“I set mattresses on fire,” says Tommy Davis about his years in the prisons he now visits as a Christian minister. “I was so violent I had to be incarcerated 23 hours a day in my cell. I felt my purpose was to persecute non-Muslims in hopes they would turn to Allah.”
In 1991 Davis, then 18, received a 29-year sentence for assault in Rochester, N.Y. He embraced Islam but met Frank Farrow, a chaplain who for nine months talked with him about Jesus, the Trinity, and salvation through grace. Davis remembers that he prayed one night, “‘Lord’—I don’t know why I said Lord, I didn’t say Allah—‘if Christianity is real, you need to answer these questions.’ And I went to church that morning, and the chaplain preached a message on salvation—how the cross is foolishness to those who are perishing. He answered every question I had in that one sermon.”
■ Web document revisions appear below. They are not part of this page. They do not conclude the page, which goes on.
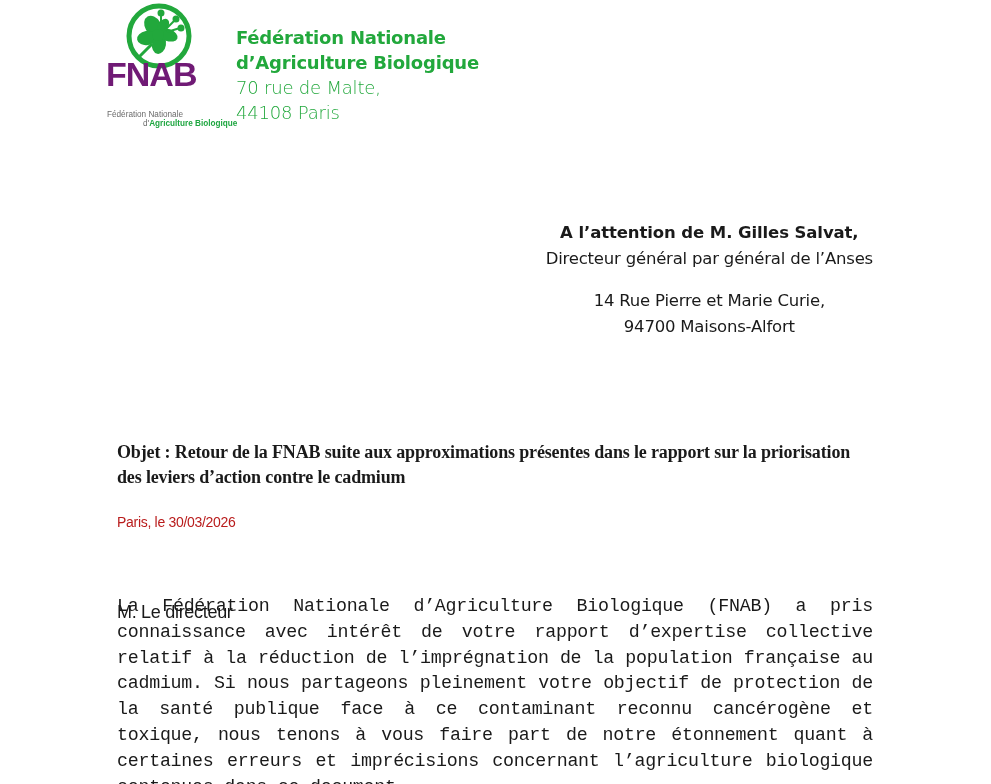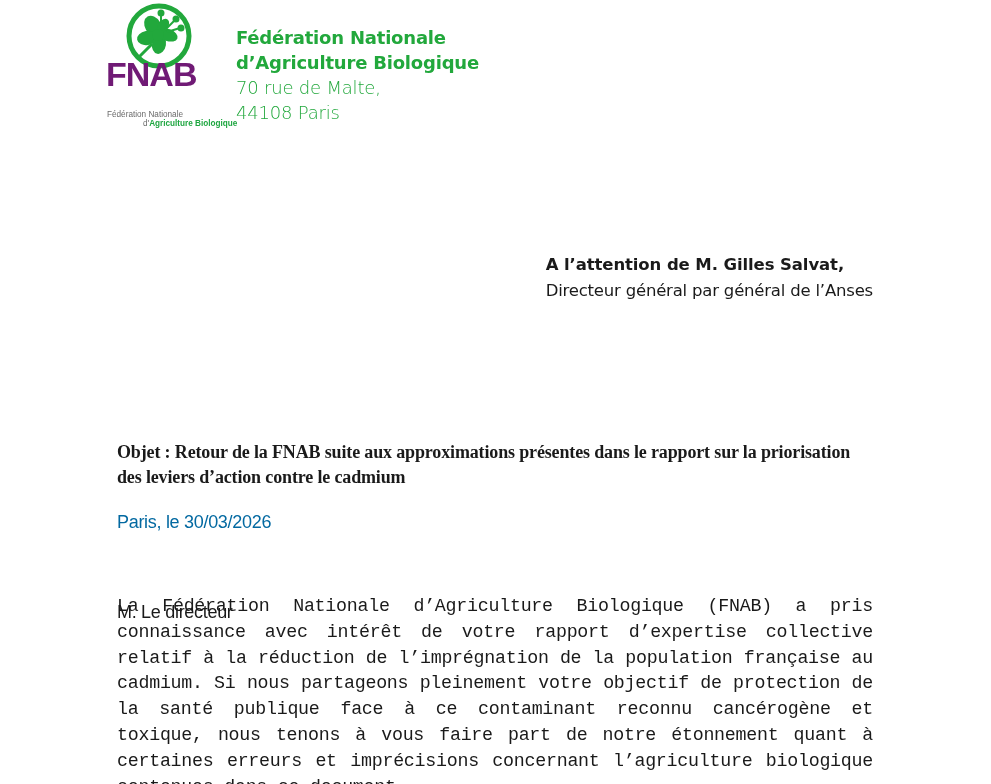"A l’attention de M. Gilles" .recipient { margin-top: 32px -> none; text-align: left -> center }
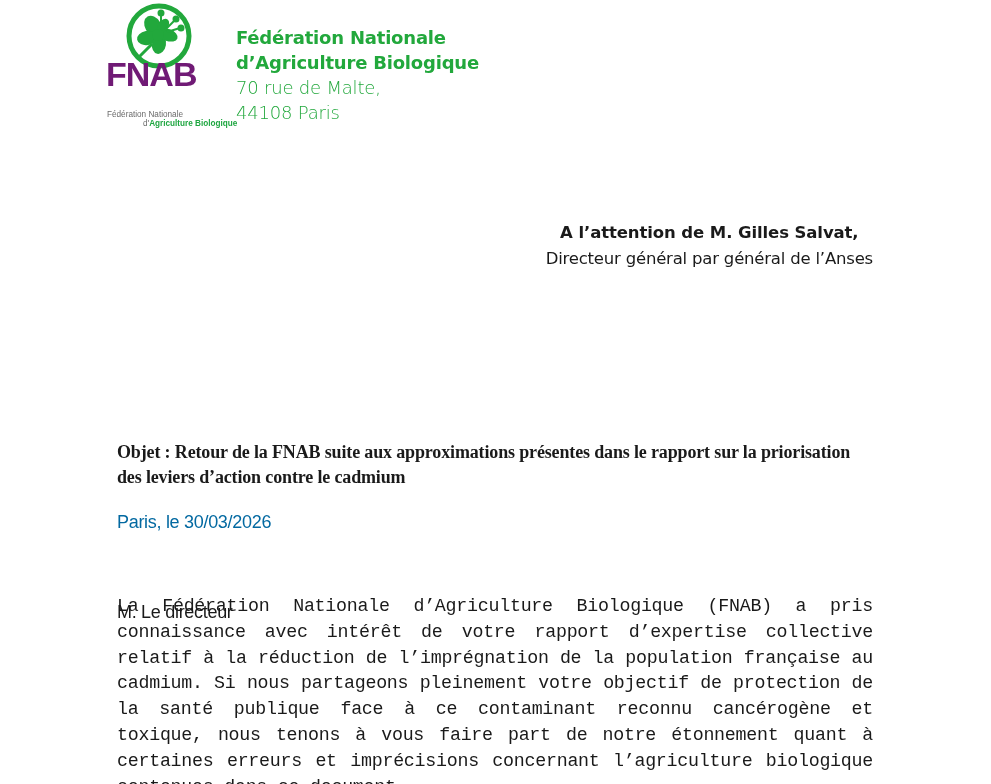"14 Rue Pierre et Marie" div.address { html: none -> <div> <span>14 Rue Pierre et Marie Curie,</span> <span>94700 Maisons-Alfort</span> </div> }
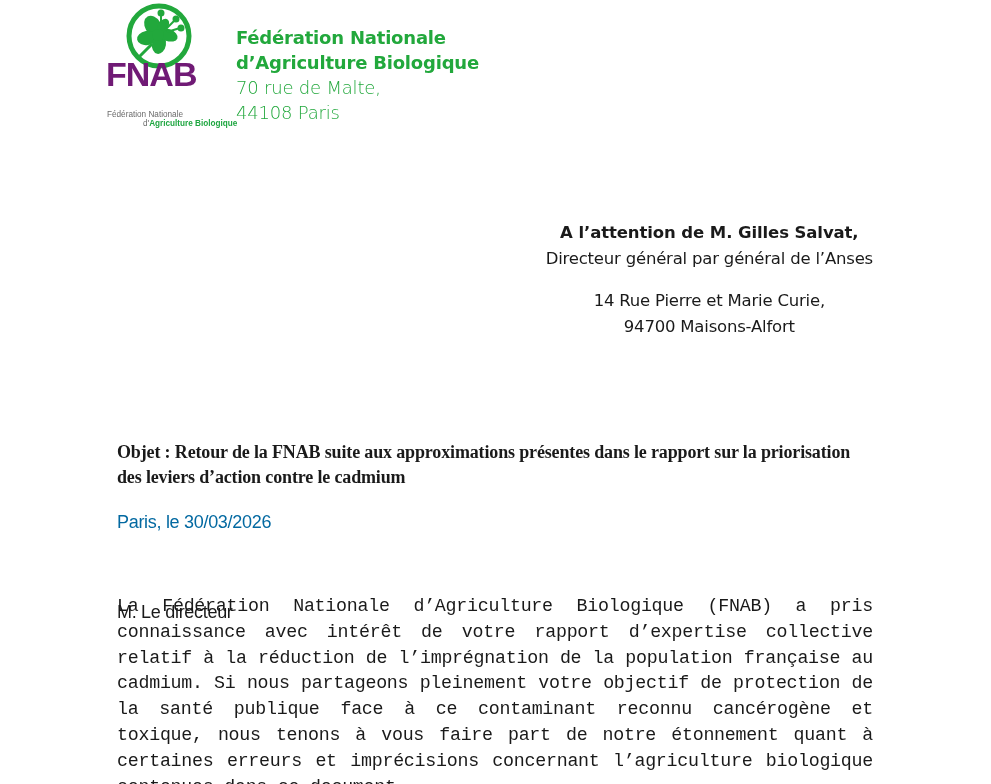"Paris, le 30/03/2026" .date { color: #0369a1 -> #b91c1c; font-size: 18px -> 14px }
David professed faith in Christ in 1994, studied for three years, and began taking on some chaplain duties. Farrow, now 81, says, “When Tommy started talking—he hit home. Some of the fellas there almost started ducking when he got up to preach. He found his calling.” Paroled in 2001 after nearly 12 years in prison, Davis gained a full-time job in meat packing, married a prison guard, had three children, and earned a bachelor’s degree in theology and then a master’s in ministry from Tennessee Temple.
Now Davis, along with fellow Good News Jail and Prison Ministry chaplains Paul Burress and Ron Morse, spends about six hours daily in the jail. They make an odd trio. Burress, senior pastor at Rochester’s Victory Church, wears a T-shirt marked “American Fighter” that just covers his tattoos. Morse, who was a volunteer in the jail during Davis’ time as a prisoner, wears a gray suit and calls himself “the minister to the sinister.” Davis wears a blue argyle vest. His shoes shine.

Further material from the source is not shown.